Inilah Gambaran Ekonomi dan Bisnis Indonesia 2013
Tahun depan diperkirakan kondisi ekonomi global akan membaik karena krisis Eropa terlihat mulai berakhir. Kondisi tersebut
pun sedikit banyak akan berpengaruh ke kondisi ekonomi Indonesia. Fauzi
Ichsan, ekonom senior Standard Chartered Bank, pun menyebutkan, ekonomi
negara ini akan tumbuh hingga 6,5 persen pada tahun 2013.
“Kita melihat pertumbuhan ekonomi Indonesia tahun depan akan naik ke 6,5
persen, sementara tahun ini 6,3 persen,” sebut Fauzi, di Jakarta.
Mengenai inflasi 2013, ia menyebutkan, angka inflasi rata-rata sebesar
4,6 persen, sedangkan inflasi pada akhir 2013 mencapai 5 persen. Akan
tetapi, Fauzi mengingatkan, prediksi tersebut dengan asumsi harga bahan
bakar minyak (BBM) tidak naik. Bila harga BBM naik sampai 30 persen,
maka inflasi, menurut dia, “Akan naik ke arah 7 persen, tapi dampaknya
hanya sesaat seperti dampak kenaikan harga BBM sebelumnya.”

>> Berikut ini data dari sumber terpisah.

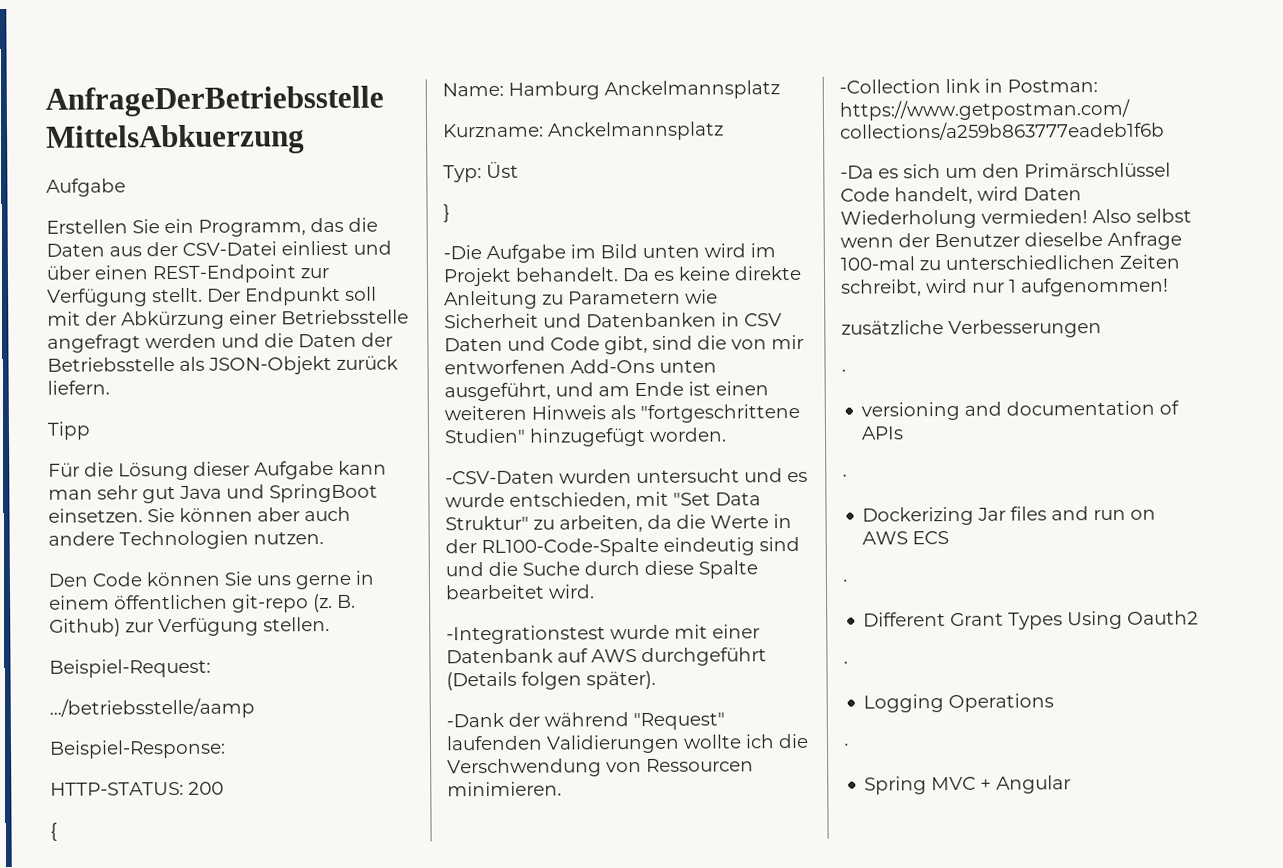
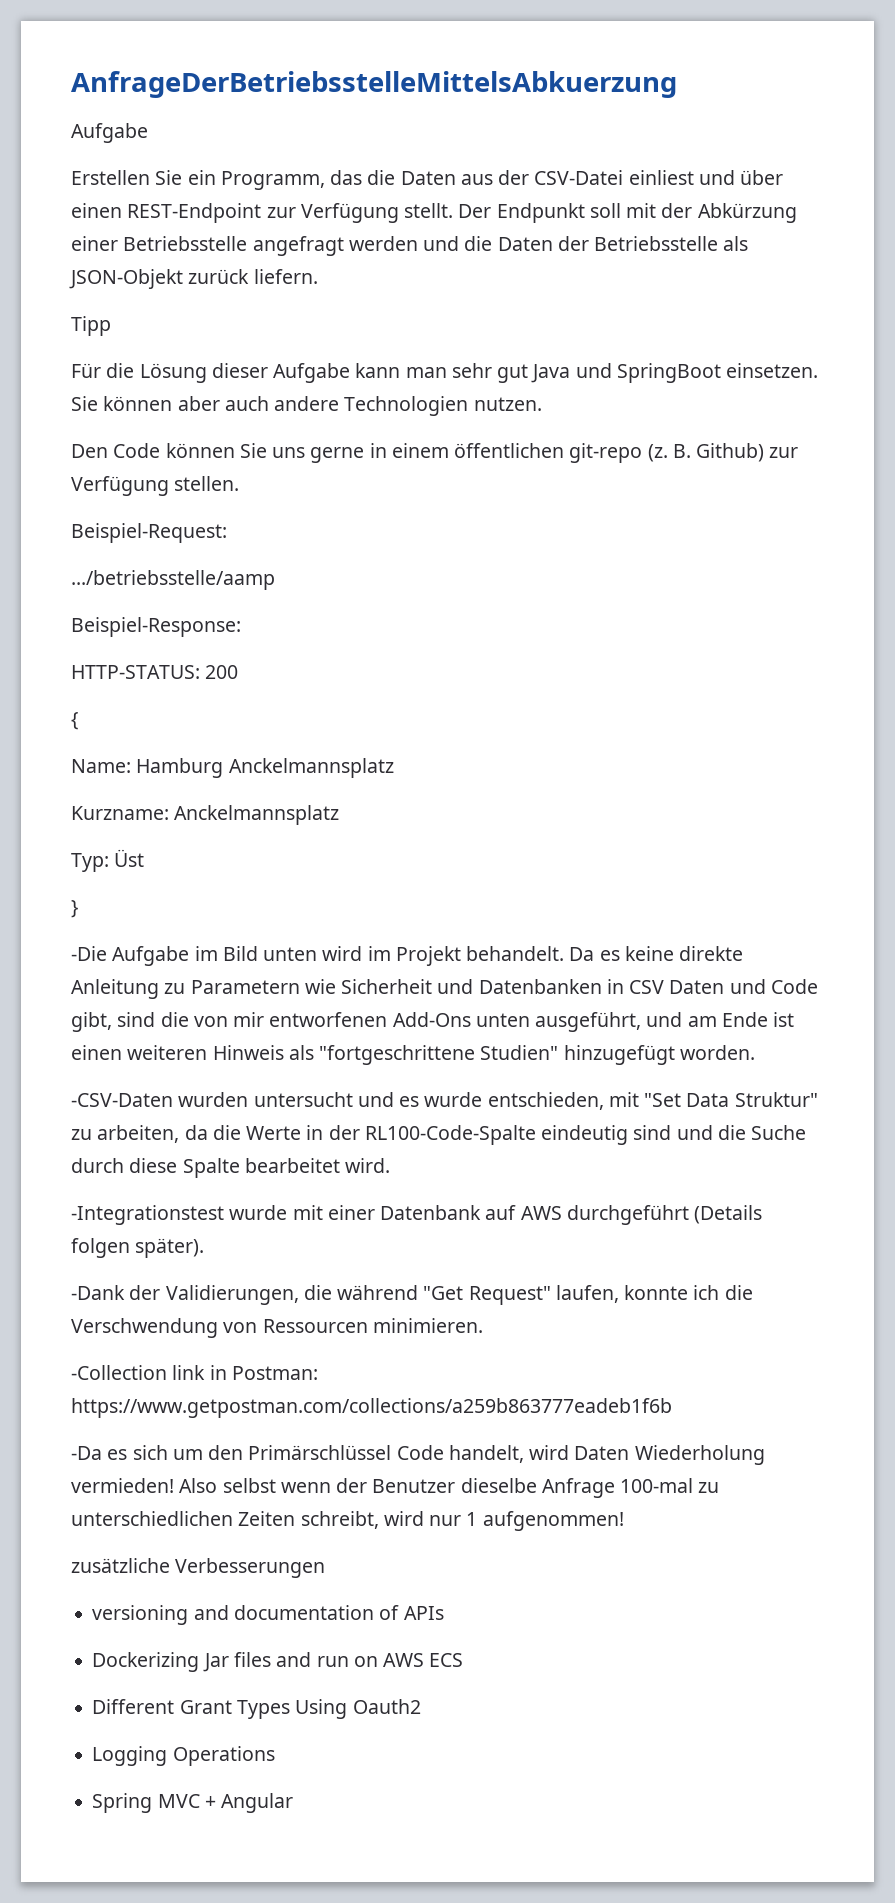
- -Dank der während "Request" laufenden Validierungen wollte ich die Verschwendung von Ressourcen minimieren.
+ -Dank der Validierungen, die während "Get Request" laufen, konnte ich die Verschwendung von Ressourcen minimieren.
  zusätzliche Verbesserungen
- ·
  versioning and documentation of APIs
- ·
  Dockerizing Jar files and run on AWS ECS
- ·
  Different Grant Types Using Oauth2
- ·
  Logging Operations
- ·

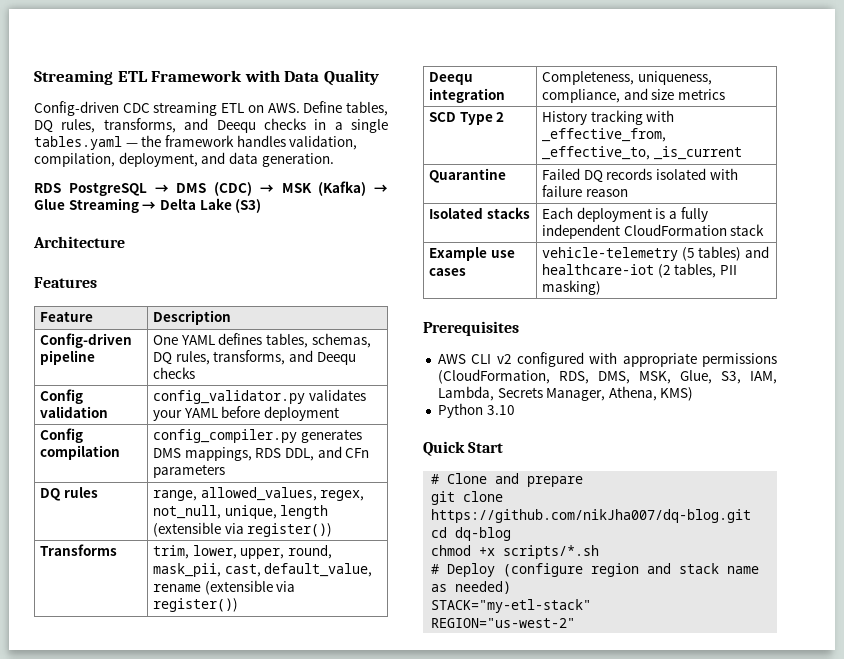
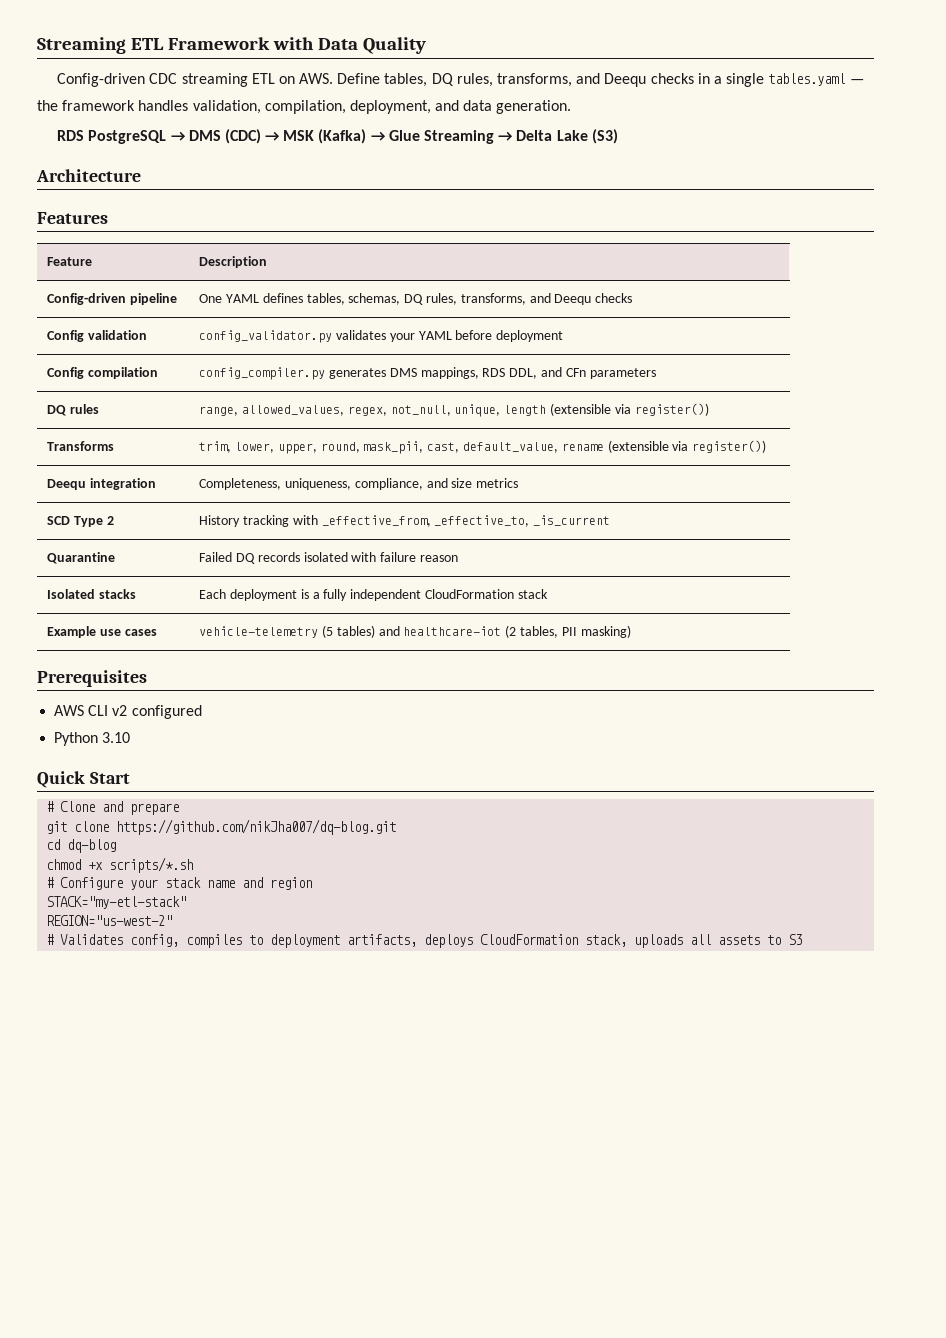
- AWS CLI v2 configured with appropriate permissions (CloudFormation, RDS, DMS, MSK, Glue, S3, IAM, Lambda, Secrets Manager, Athena, KMS)
+ AWS CLI v2 configured
- # Deploy (configure region and stack name as needed)
+ # Configure your stack name and region
  STACK="my-etl-stack"
  REGION="us-west-2"
+ # Validates config, compiles to deployment artifacts, deploys CloudFormation stack, uploads all assets to S3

Sementara itu nilai tukar rupiah terhadap dollar AS diperkirakan berada
di angka US$ 9.200 pada akhir 2013. Lebih rendah ketimbang prediksi
akhir 2012 sebesar US$ 9.650. Lalu, tingkat suku bunga acuan (BI Rate)
pada akhir tahun depan ditaksir sebesar 6,25 persen. “BI rate naik 50
basis poin (dari akhir 2012 yang diprediksi 5,75 persen),” lanjut Fauzi.
Masuk ke prospek sektor bisnis, ia menjelaskan bahwa sektor yang
menarik dikucuri kredit oleh bank adalah sektor yang menawarkan barang
dan jasa kepada 240 juta rakyat Indonesia. Apalagi kondisinya sekarang
yakni sebanyak 10-15 persen dari jumlah penduduk adalah kelas menengah
yang bankable. “Yang sama jumlahnya dengan penduduk Malaysia,” tuturnya.
Sejumlah sektor yang menjual barang dan jasa ke konsumen tanpa harus
menghadapi ketidakpastian hukum ataupun politik karena memang langsung
berhubungan dengan kelas menengah yakni, diantaranya, sektor otomotif,
rokok, semen, telekomunikasi, jasa penyewaan, farmasi, dan pengepakan.
Ia pun menyebutkan, “Marjin yang bergerak di sektor ini, tinggi.”
Sementara bisnis komoditas, seperti CPO, batu bara, dan karet,
cenderung diuntungkan oleh kenaikan harga komoditas global. Sektor
infrastruktur, seperti jalan tol, listrik, pelabuhan, dan air bersih,
sangat potensial. Akan tetapi, perkembangan sektor ini bergantung pada
kebijakan pemerintah. Karakteristik sektor ini yaitu sebagai bagian dari
paket kebijakan stimulus dan program infrastruktur pemerintah.
Lalu, sektor usaha minyak bumi, gas, dan pertambangan adalah sektor
pengekspor komoditas yang sarat regulasi, kerap menghadapi
ketidakpastian hukum, dan masalah otonomi daerah. Sektor-sektor ini
sangat potensial namun terhambat oleh kurang kondusifnya iklim investasi
domestik.
“Sementara yang tidak menarik bagi perbankan
biasanya yang padat tenaga kerja, bersaing dengan Cina, India, dan
Kamboja, misalnya pakaian jadi, tekstil, sepatu, mainan, dan
elektronik,” tutur Fauzi.
Disebutkan dia, sektor-sektor yang
pada tenaga kerja tersebut sudah lewat masa kejayaannya, yakni tahun
1970-1980. Saat itu, upah buruh masih murah. Sekarang sektor yang
marjinnya tidak tinggi ini harus menghadapi kenyataan yakni naiknya upah
minimum. “Sekarang upah buruh Indonesia tidak terlalu murah,” tandasnya
yang juga menyebutkan produktivitas buruh tinggi ternyata bukan di
sektor padat karya melainkan di sektor yang padat modal.